A word-for-word copy of the entries, with the images left out, is what you should write.

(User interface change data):
┌────────

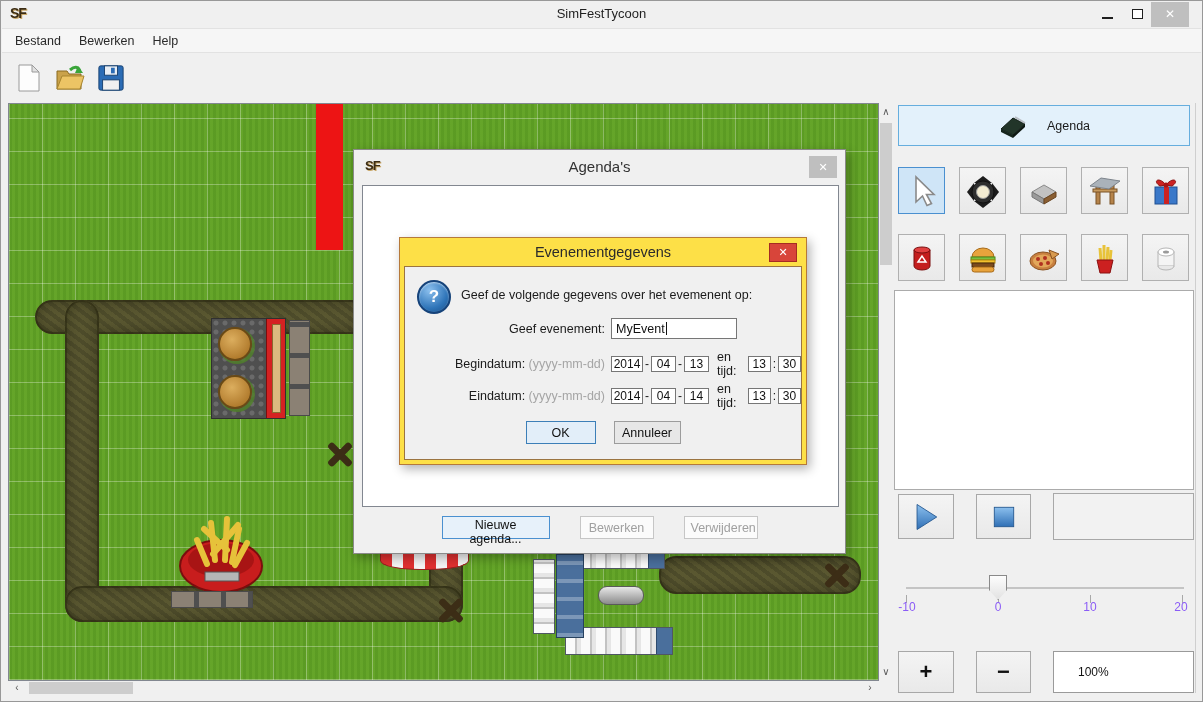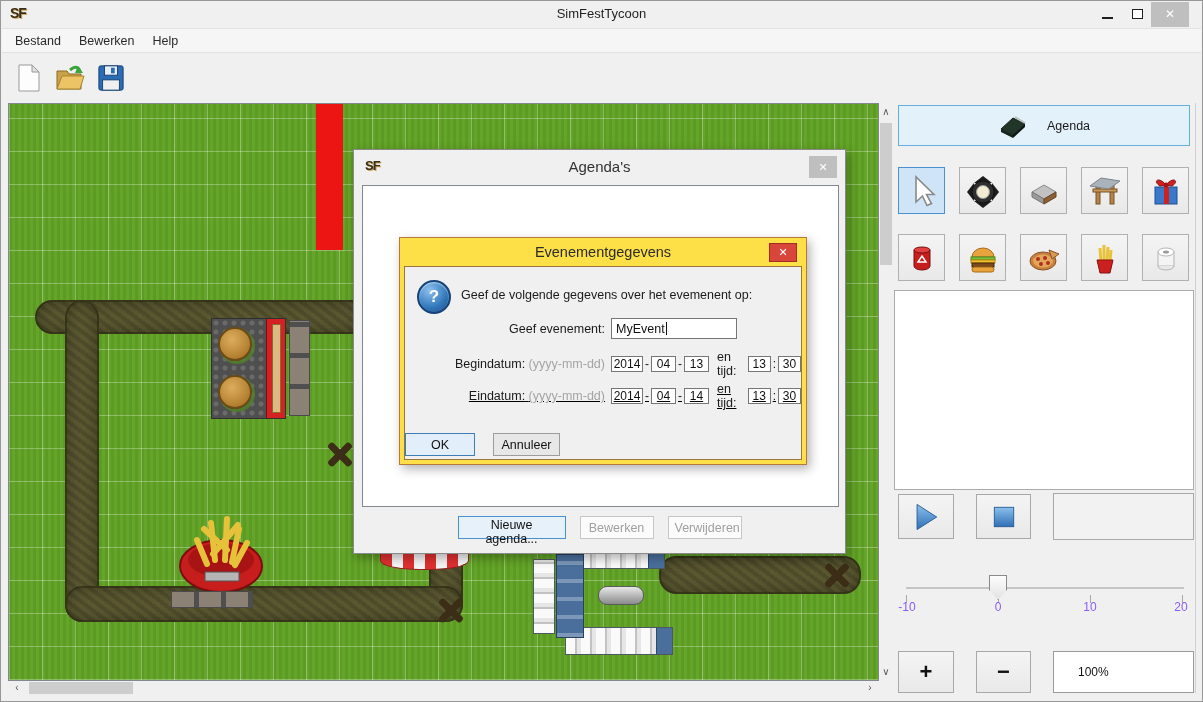"Eindatum: (yyyy-mm-dd)" div.e-row { text-decoration: underline -> none }
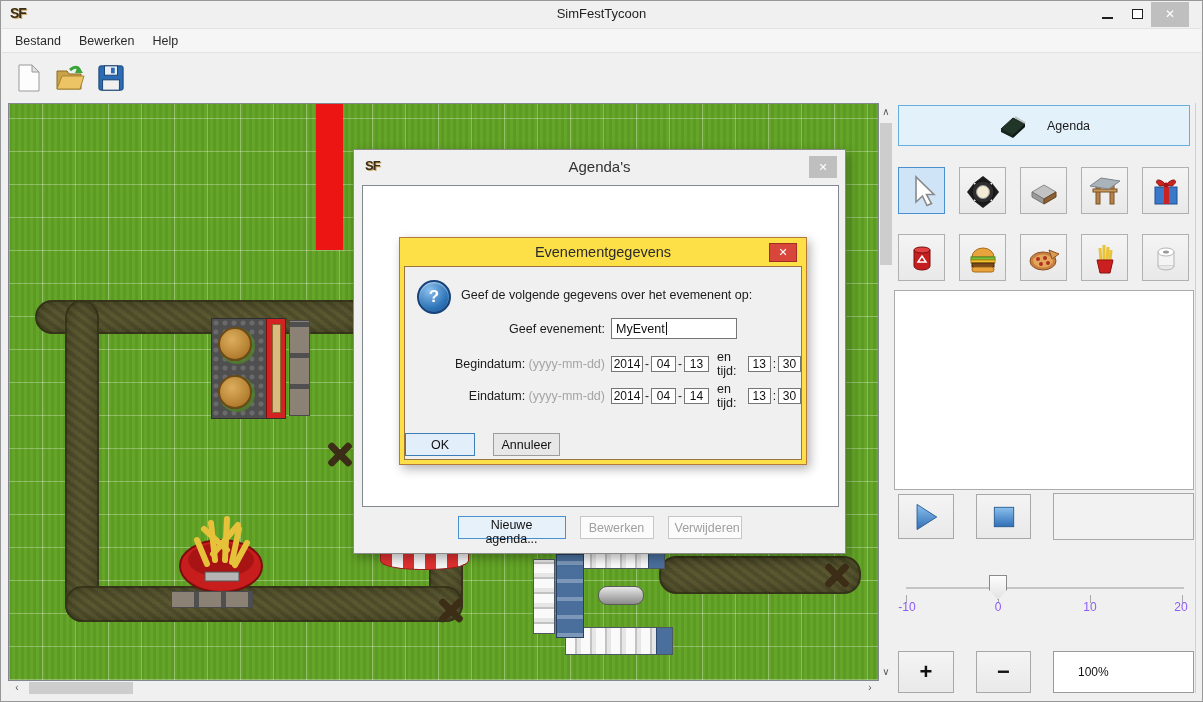"OK" .ed-buttons { justify-content: none -> center; margin-top: 12px -> none }
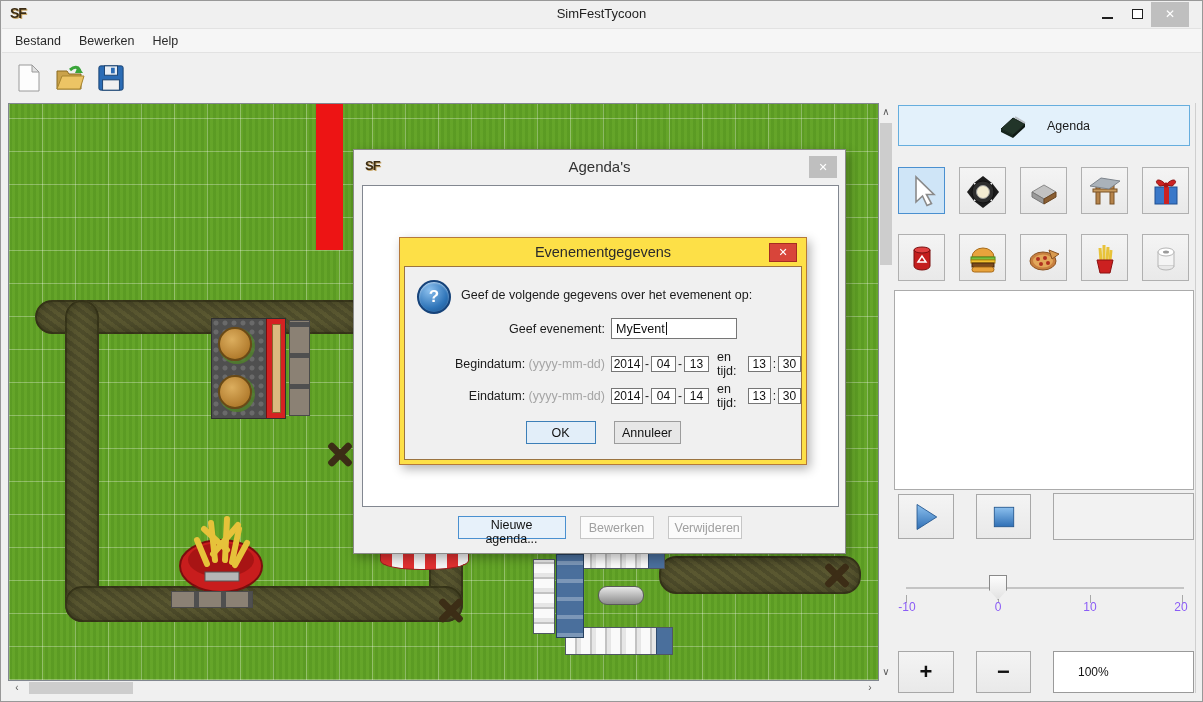"Nieuwe agenda..." .ad-buttons { gap: 14px -> 30px }
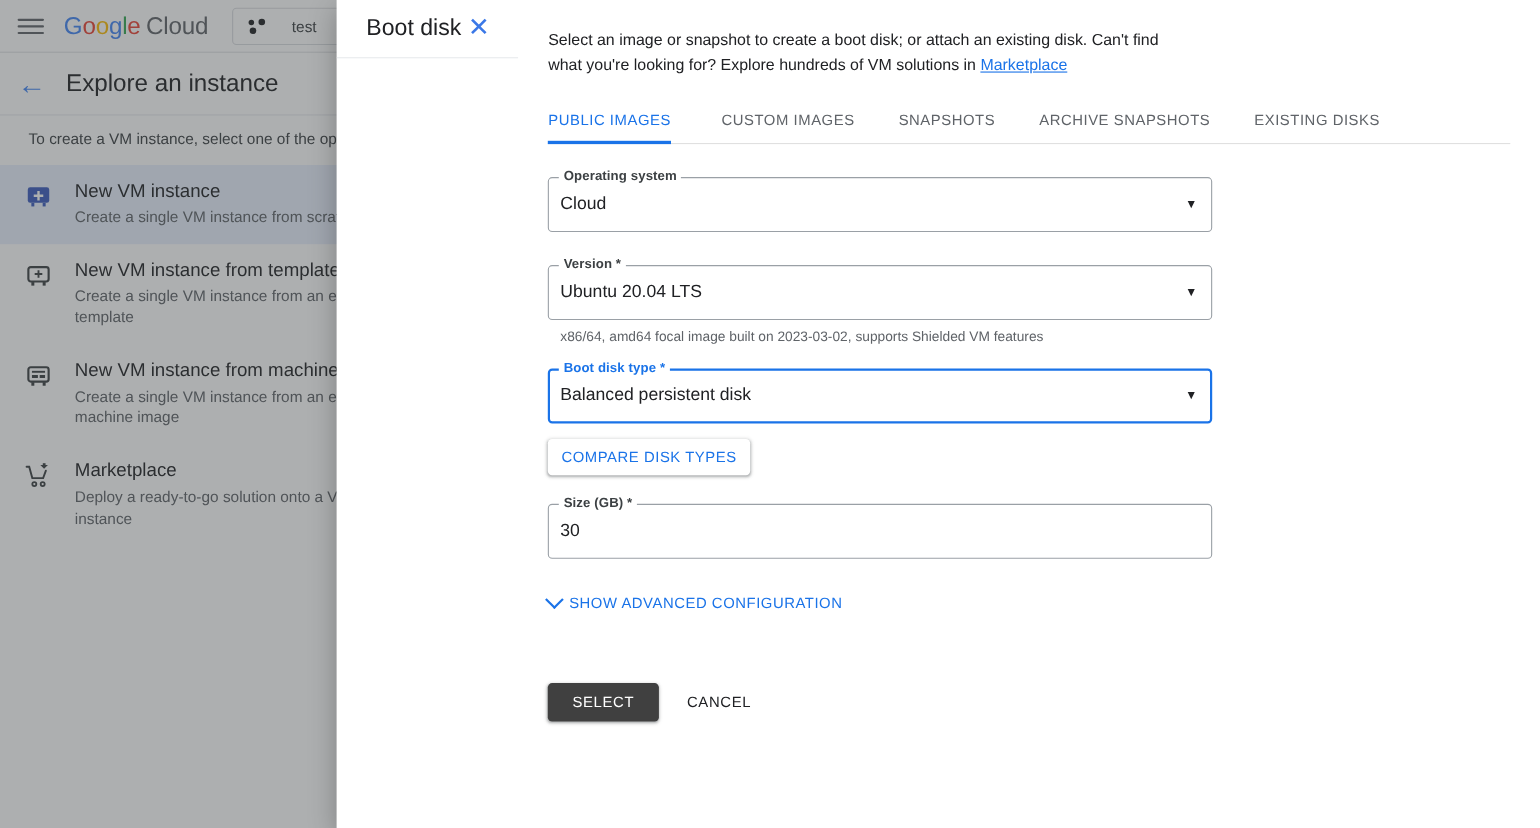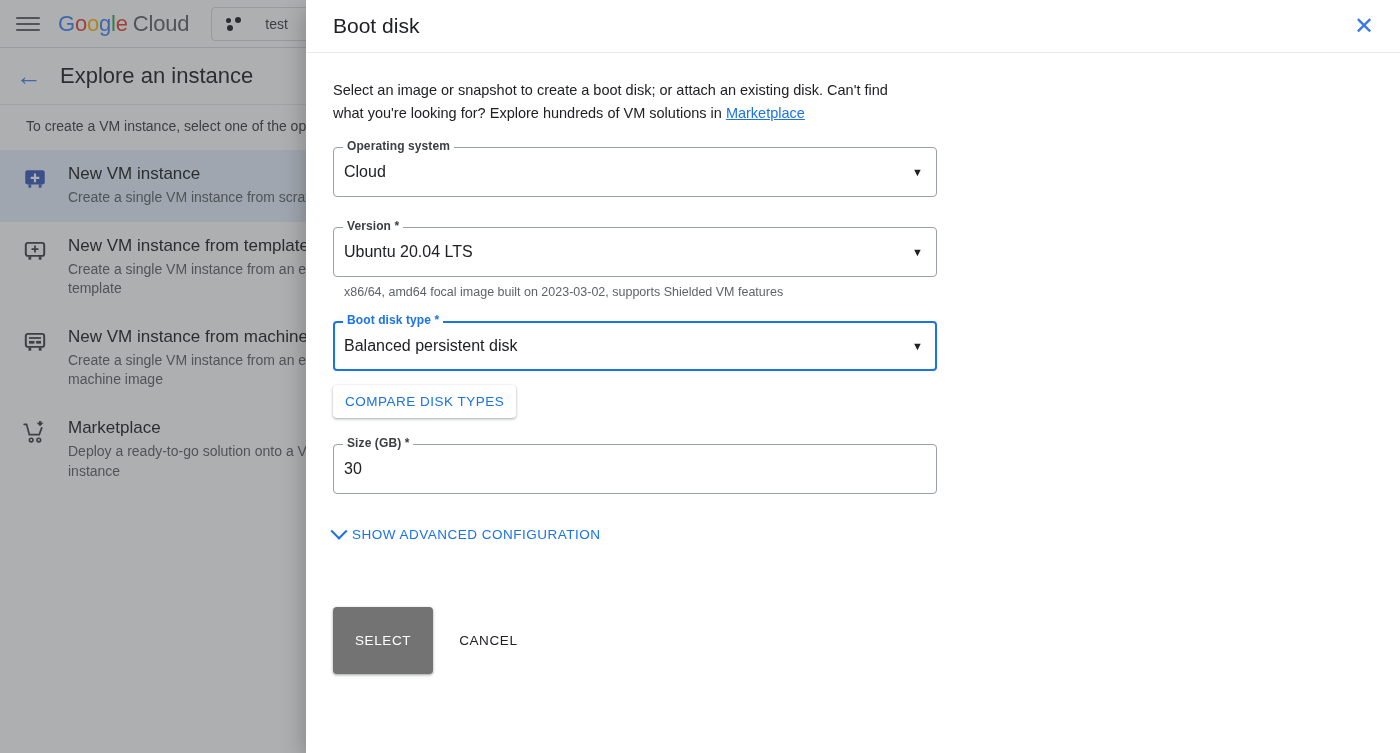"Boot disk" #dialog { flex-direction: column -> row }
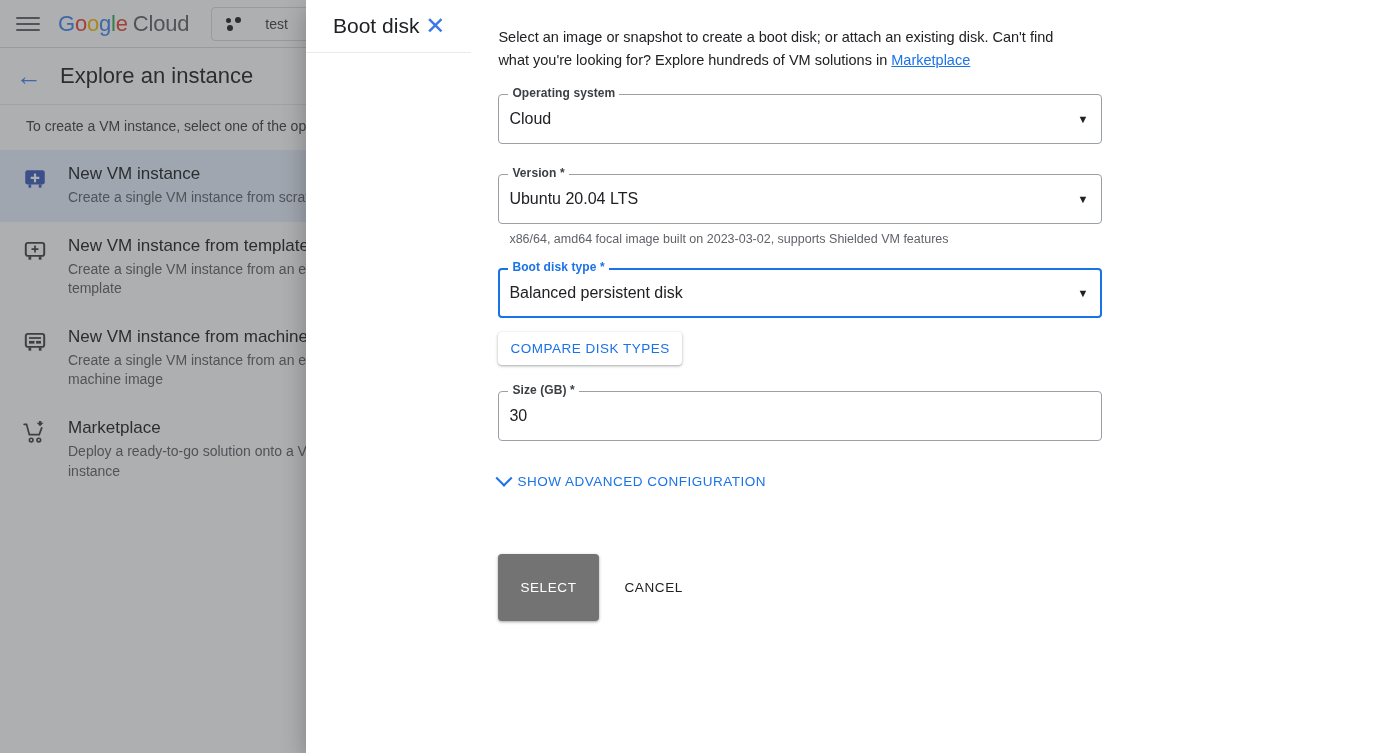"PUBLIC IMAGES" div.tabs { html: none -> <div> <button>PUBLIC IMAGES</button> <button>CUSTOM IMAGES</button> <button>SNAPSHOTS</button> <button>ARCHIVE SNAPSHOTS</button> <button>EXISTING DISKS</button> </div> }
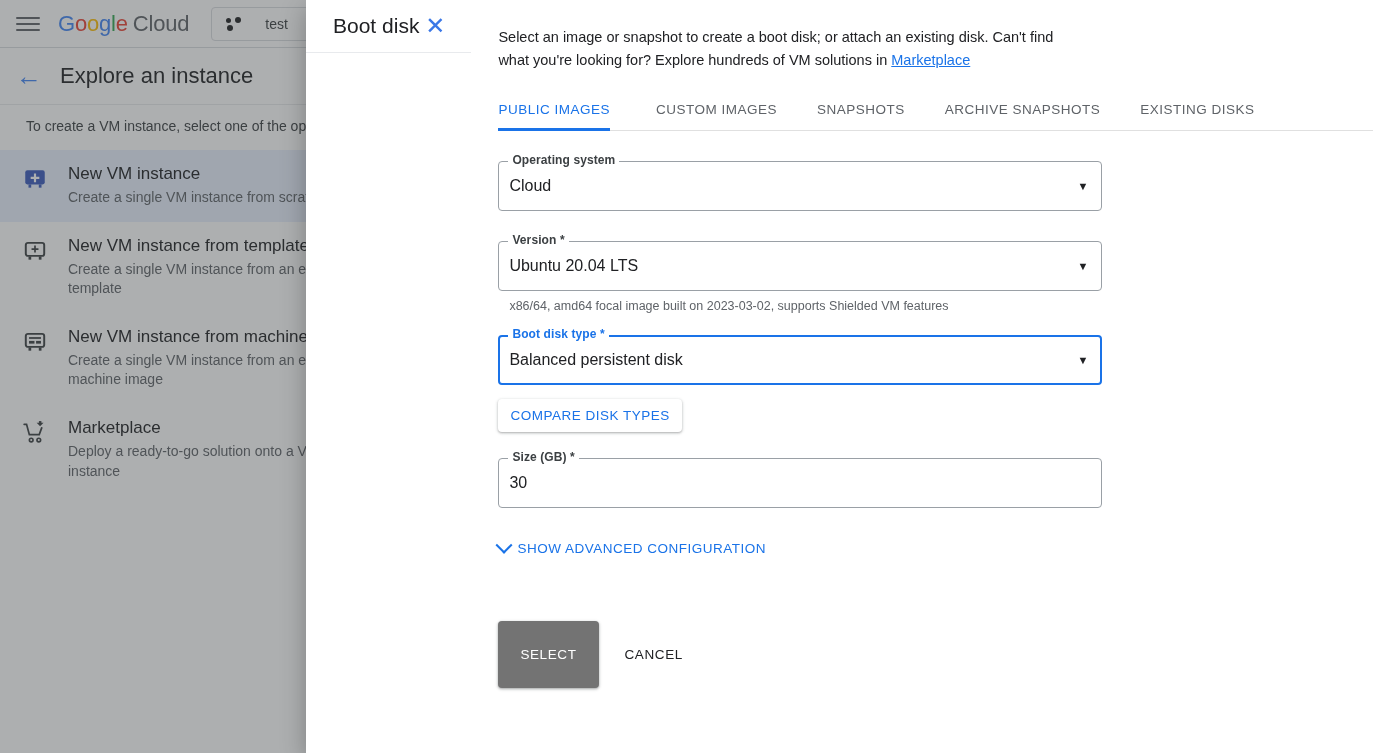"SELECT" .btn-primary { background: #737373 -> #404040; padding: 26px 22px -> 10px 22px }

└────────

(Written answer):
"Eindatum: (yyyy-mm-dd)" div.e-row { text-decoration: underline -> none }
"OK" .ed-buttons { justify-content: none -> center; margin-top: 12px -> none }
"Nieuwe agenda..." .ad-buttons { gap: 14px -> 30px }
"Boot disk" #dialog { flex-direction: column -> row }
"PUBLIC IMAGES" div.tabs { html: none -> <div> <button>PUBLIC IMAGES</button> <button>CUSTOM IMAGES</button> <button>SNAPSHOTS</button> <button>ARCHIVE SNAPSHOTS</button> <button>EXISTING DISKS</button> </div> }
"SELECT" .btn-primary { background: #737373 -> #404040; padding: 26px 22px -> 10px 22px }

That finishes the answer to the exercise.